As more frequent droughts cause rivers and springs to dry up, the journey to fetch water is only getting longer, hotter, and more dangerous.

Extreme weather events like floods are becoming more common and severe, damaging pipes, polluting water sources, and washing away toilets – and it's women and girls whose health, dignity, and wellbeing suffer the most.

That's why women and girls – at home, in the classroom, as part of community groups – are leading the climate fight and coming up with practical solutions to problems and leading the response to climate adaptation. They’re fixing taps and pumps. They’re organizing change. And they’re taking on even more responsibilities, volunteering as peer educators, hygiene promoters, and water monitors.

Women are key to finding solutions

When women like Fatimata are included in decision-making and problem-solving, everyone gains.

Image: WaterAid/ Basile Ouedraogo

Too often, women and girls are left out of conversations because of traditional gender roles and power structures.

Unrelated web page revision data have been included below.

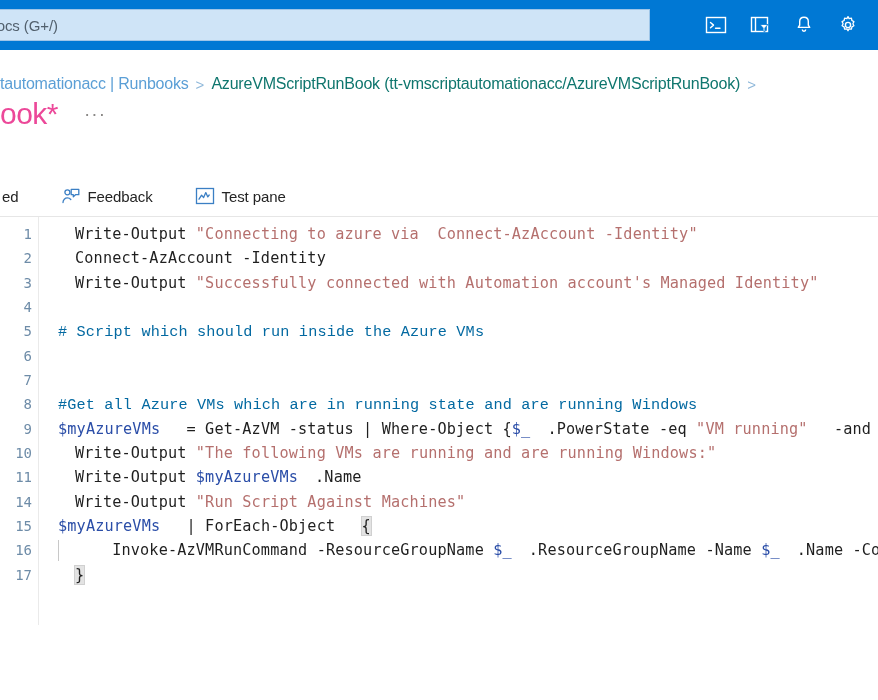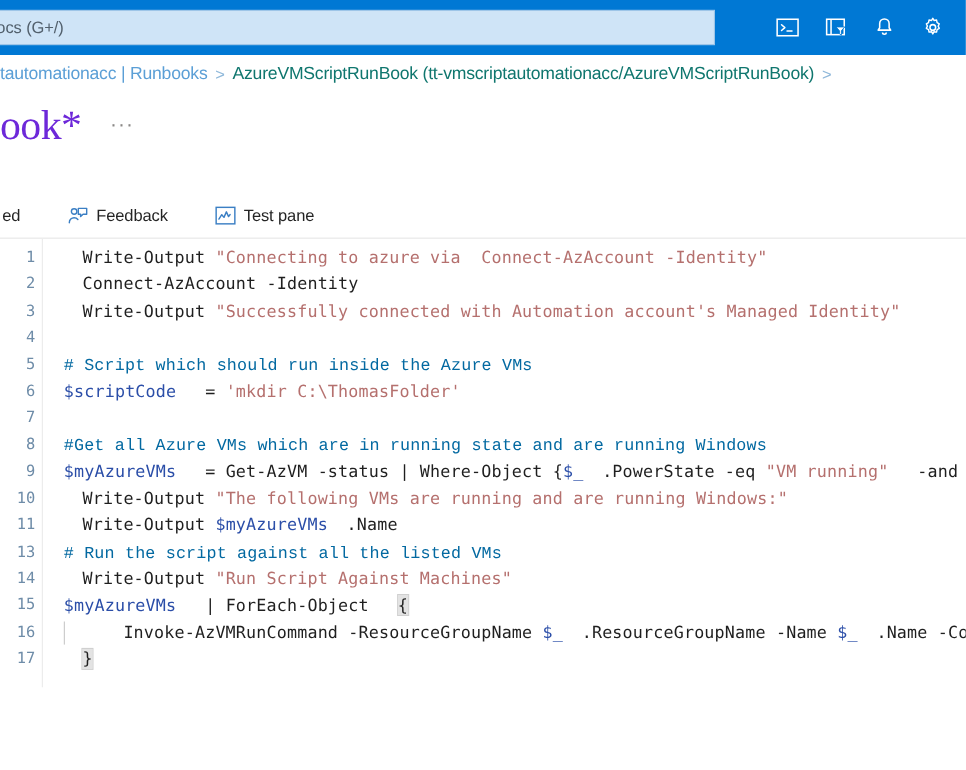--- a/index.html
+++ b/index.html
@@ -67,7 +67,7 @@
   
   .breadcrumb-bar {
     position: absolute;
-    left: 0; top: 50px;
+    left: 0; top: 66px;
     width: 878px;
     height: 36px;
     background: #ffffff;

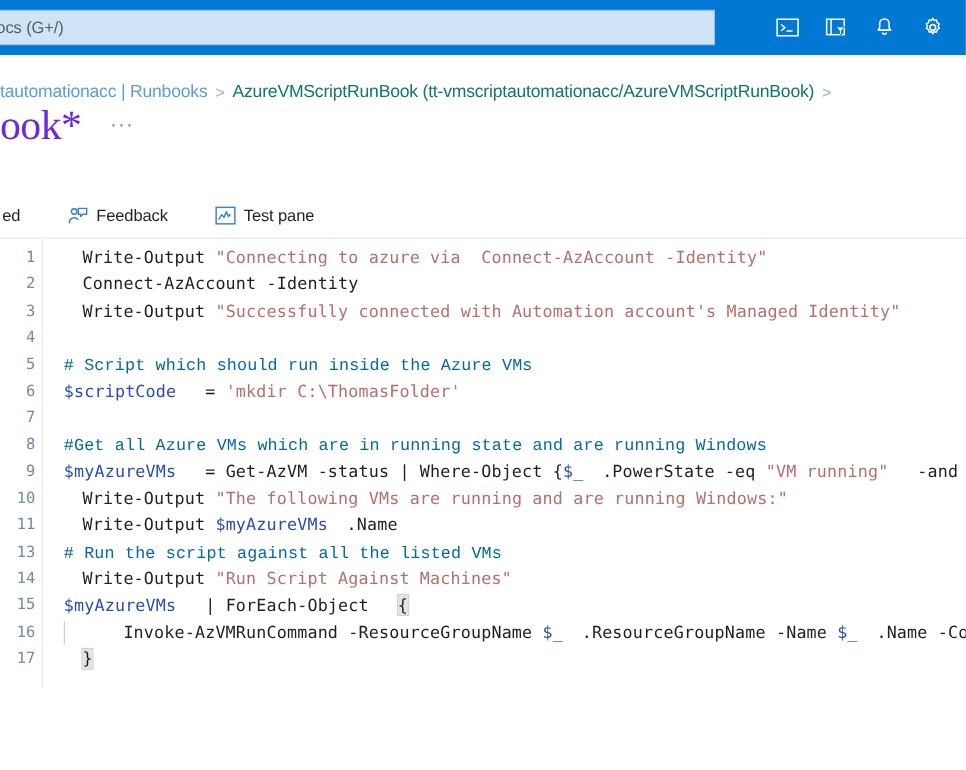--- a/index.html
+++ b/index.html
@@ -107,9 +107,9 @@
     white-space: nowrap;
   }
   .page-title {
-    font-size: 38px;
-    color: #6d28d9;
-    font-family: Liberation Serif, serif;
+    font-size: 30px;
+    color: #ec4899;
+    font-family: Liberation Sans, sans-serif;
     font-weight: 400;
     letter-spacing: -0.5px;
   }

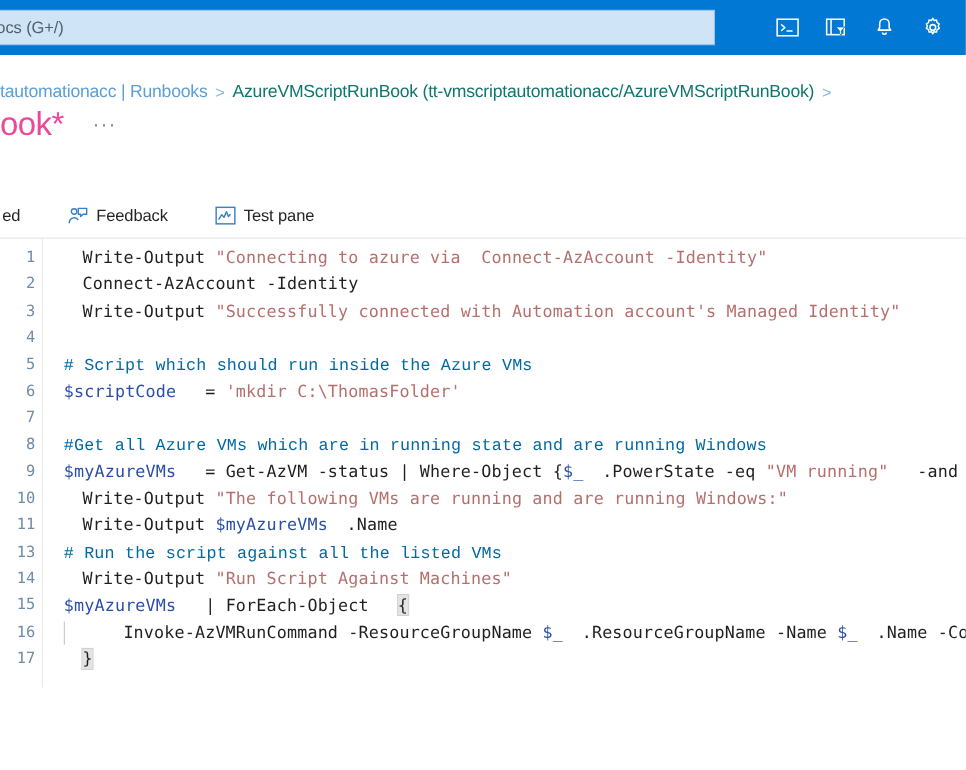--- a/index.html
+++ b/index.html
@@ -304,7 +304,7 @@
       <div class="code-line"><div class="ln">3</div><div class="code-text"><span class="tok-plain">Write-Output </span><span class="tok-str">"Successfully connected with Automation account's Managed Identity"</span></div></div>
       <div class="code-line"><div class="ln">4</div><div class="code-text"></div></div>
       <div class="code-line"><div class="ln">5</div><div class="code-text"><span class="tok-com"># Script which should run inside the Azure VMs</span></div></div>
-      <div class="code-line"><div class="ln">6</div><div class="code-text"><span class="tok-var">$scriptCode</span><span class="tok-plain"> = </span><span class="tok-str">'mkdir C:\ThomasFolder'</span></div></div>
+      <div class="code-line"><div class="ln">6</div></div>
       <div class="code-line"><div class="ln">7</div><div class="code-text"></div></div>
       <div class="code-line"><div class="ln">8</div><div class="code-text"><span class="tok-com">#Get all Azure VMs which are in running state and are running Windows</span></div></div>
       <div class="code-line"><div class="ln">9</div><div class="code-text"><span class="tok-var">$myAzureVMs</span><span class="tok-plain"> = Get-AzVM -status | Where-Object {</span><span class="tok-var">$_</span><span class="tok-plain">.PowerState -eq </span><span class="tok-str">"VM running"</span><span class="tok-plain"> -and</span></div></div>

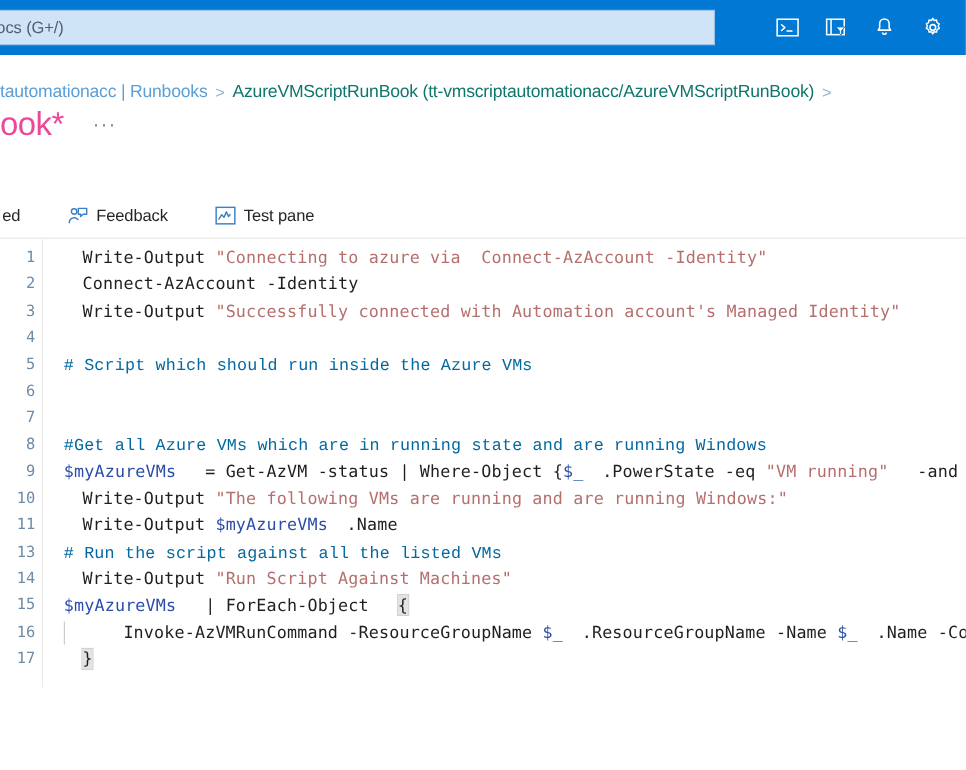--- a/index.html
+++ b/index.html
@@ -310,7 +310,6 @@
       <div class="code-line"><div class="ln">9</div><div class="code-text"><span class="tok-var">$myAzureVMs</span><span class="tok-plain"> = Get-AzVM -status | Where-Object {</span><span class="tok-var">$_</span><span class="tok-plain">.PowerState -eq </span><span class="tok-str">"VM running"</span><span class="tok-plain"> -and</span></div></div>
       <div class="code-line"><div class="ln">10</div><div class="code-text"><span class="tok-plain">Write-Output </span><span class="tok-str">"The following VMs are running and are running Windows:"</span></div></div>
       <div class="code-line"><div class="ln">11</div><div class="code-text"><span class="tok-plain">Write-Output </span><span class="tok-var">$myAzureVMs</span><span class="tok-plain">.Name</span></div></div>
-      <div class="code-line"><div class="ln">13</div><div class="code-text"><span class="tok-com"># Run the script against all the listed VMs</span></div></div>
       <div class="code-line"><div class="ln">14</div><div class="code-text"><span class="tok-plain">Write-Output </span><span class="tok-str">"Run Script Against Machines"</span></div></div>
       <div class="code-line"><div class="ln">15</div><div class="code-text"><span class="tok-var">$myAzureVMs</span><span class="tok-plain"> | ForEach-Object </span><span class="tok-plain bracket-hl">{</span></div></div>
       <div class="code-line"><div class="ln">16</div><div class="indent-guide"></div><div class="code-text"><span class="tok-plain">    Invoke-AzVMRunCommand -ResourceGroupName </span><span class="tok-var">$_</span><span class="tok-plain">.ResourceGroupName -Name </span><span class="tok-var">$_</span><span class="tok-plain">.Name -Co</span></div></div>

In the rural municipality of Samabogo, Mali, the Benkadi cooperative, made up of 45 female members, has taken matters into their own hands and organized themselves to generate income through gardening and growing produce. Until recently, the women in this community were heavily dependent on their husbands to meet even their basic needs.

Now, thanks to training from WaterAid and our local partners, women like Fatimata are in community leadership roles. Fatimata is currently in charge of monitoring water levels and water management for the produce fields. 

The women of Samabogo have created an opportunity for themselves and are reaping the rewards of their hard work and dedication. The Benkadi cooperative is helping women change their lives and find empowerment through unity.

When services are designed by and run solely by men, they ignore women’s valuable perspectives and first-hand experiences. As a result, solutions don’t always meet communities’ needs.